**Problem requirements**. The answer must be an exact copy of the lines from the one with "font-weight: normal ->" through the final line below, with no pictures and nothing else.

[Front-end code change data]
----
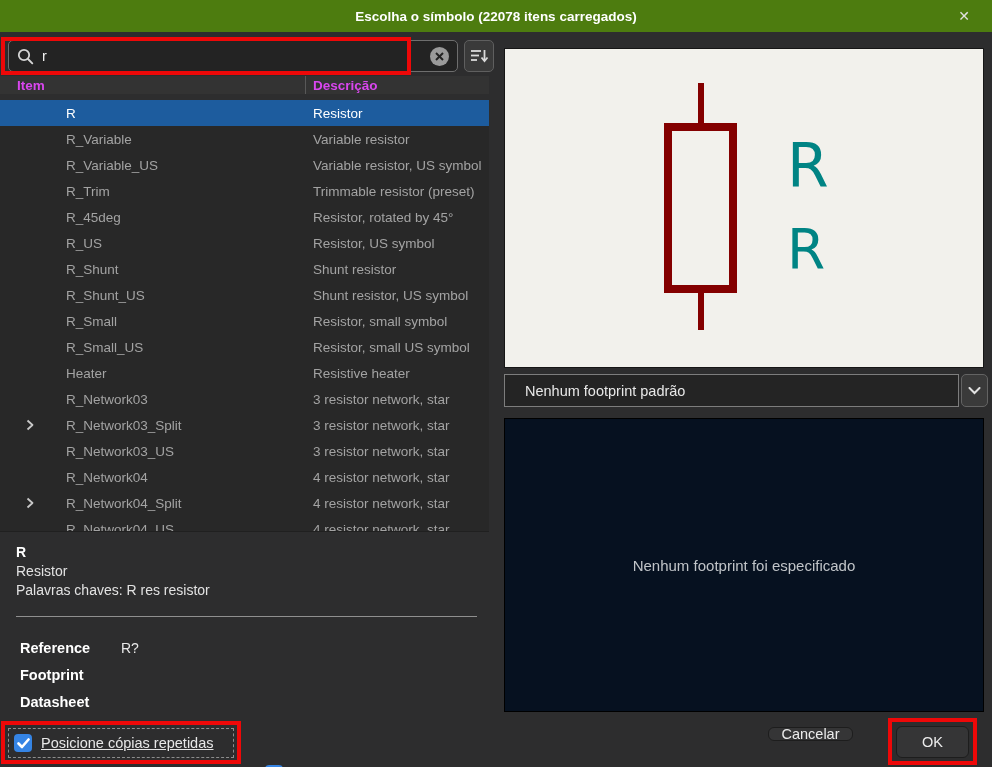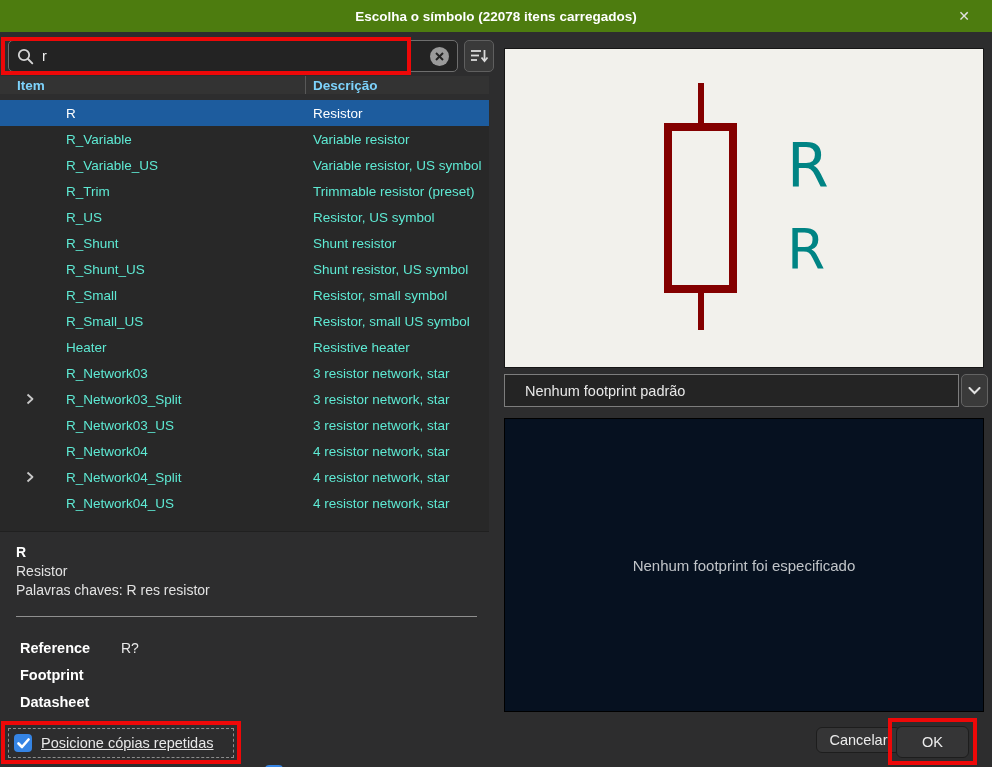"Item" .table-header { color: #7dd3fc -> #d946ef }
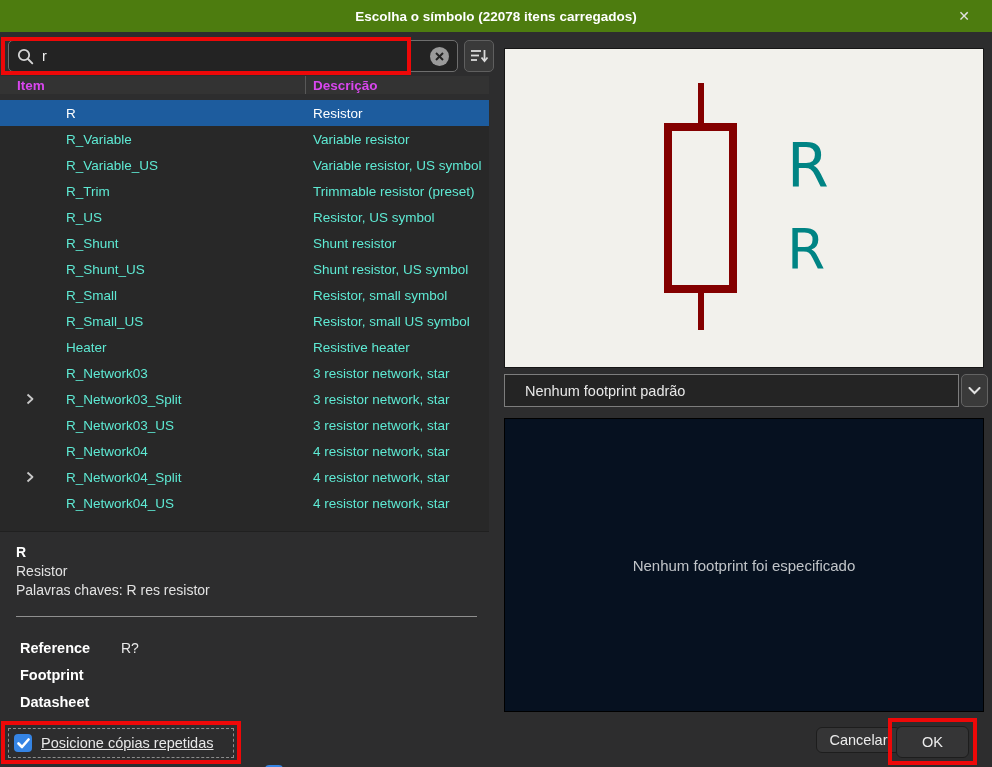"R_Variable" .row { color: #5eead4 -> #a3a3a3 }
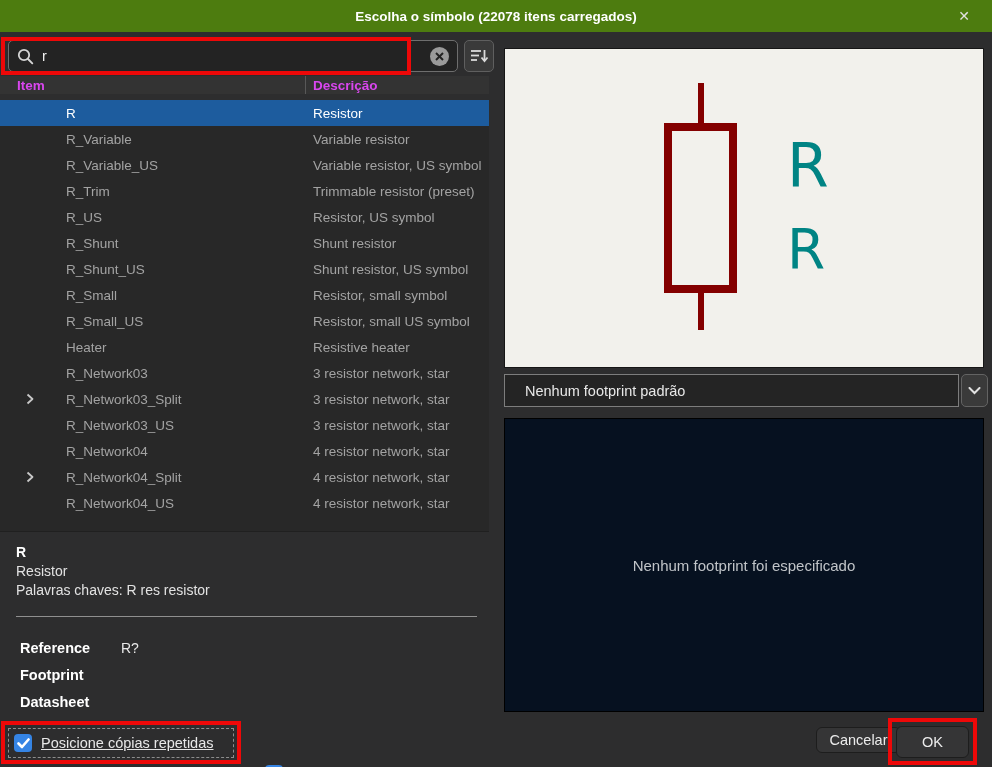"R_45deg" div.row { html: none -> <div> <span></span> <span>R_45deg</span> <span>Resistor, rotated by 45°</span> </div> }
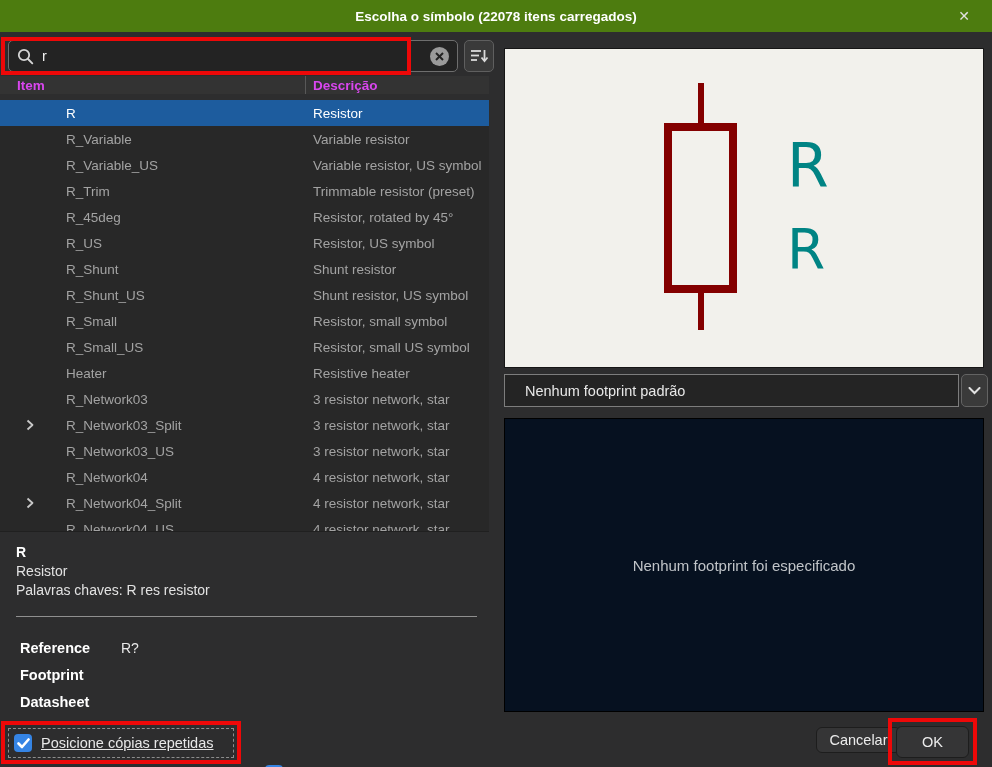"Cancelar" .btn-cancel { height: 26px -> 14px; left: 816px -> 768px }
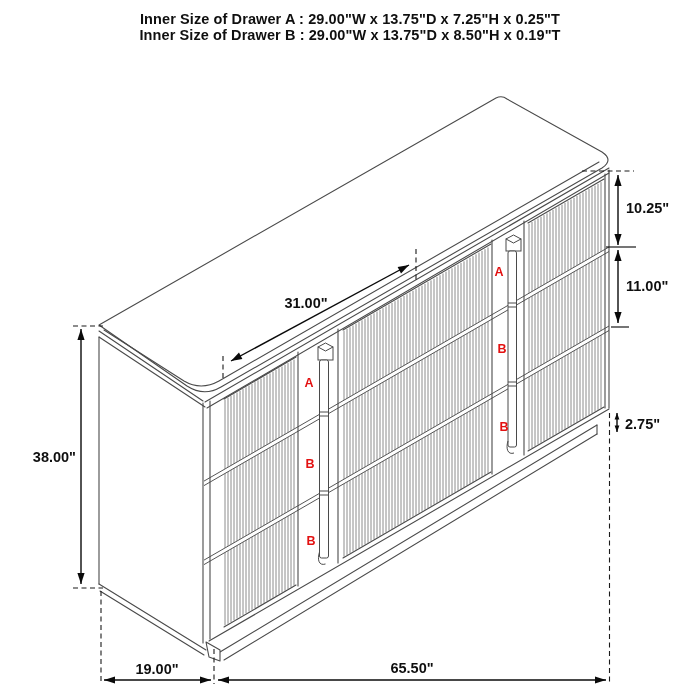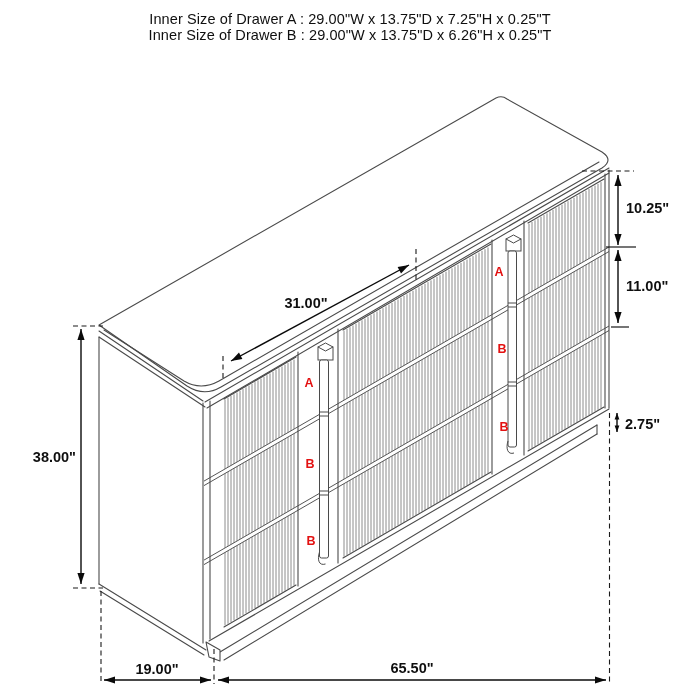"Inner Size of Drawer A" .header { font-weight: normal -> bold }
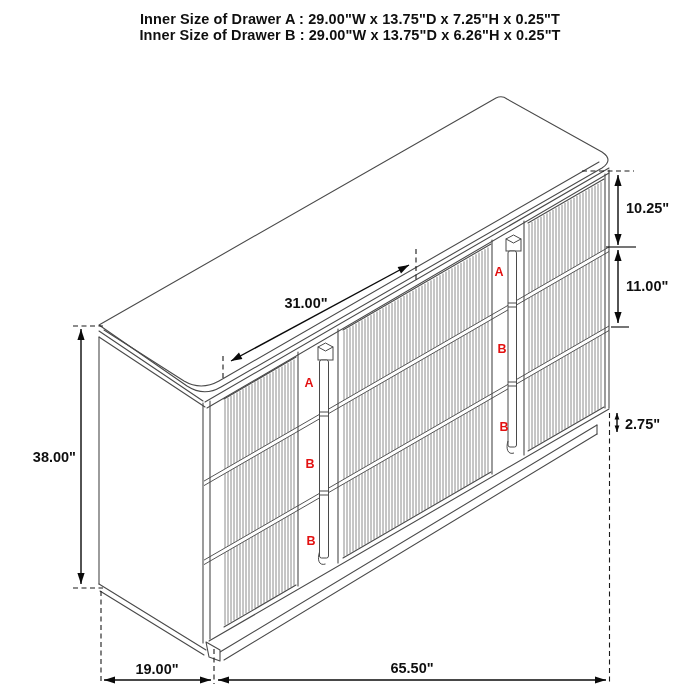"Inner Size of Drawer B" div { text: 6.26"H x 0.25 -> 8.50"H x 0.19 }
----
**Task answer**.
"Inner Size of Drawer A" .header { font-weight: normal -> bold }
"Inner Size of Drawer B" div { text: 6.26"H x 0.25 -> 8.50"H x 0.19 }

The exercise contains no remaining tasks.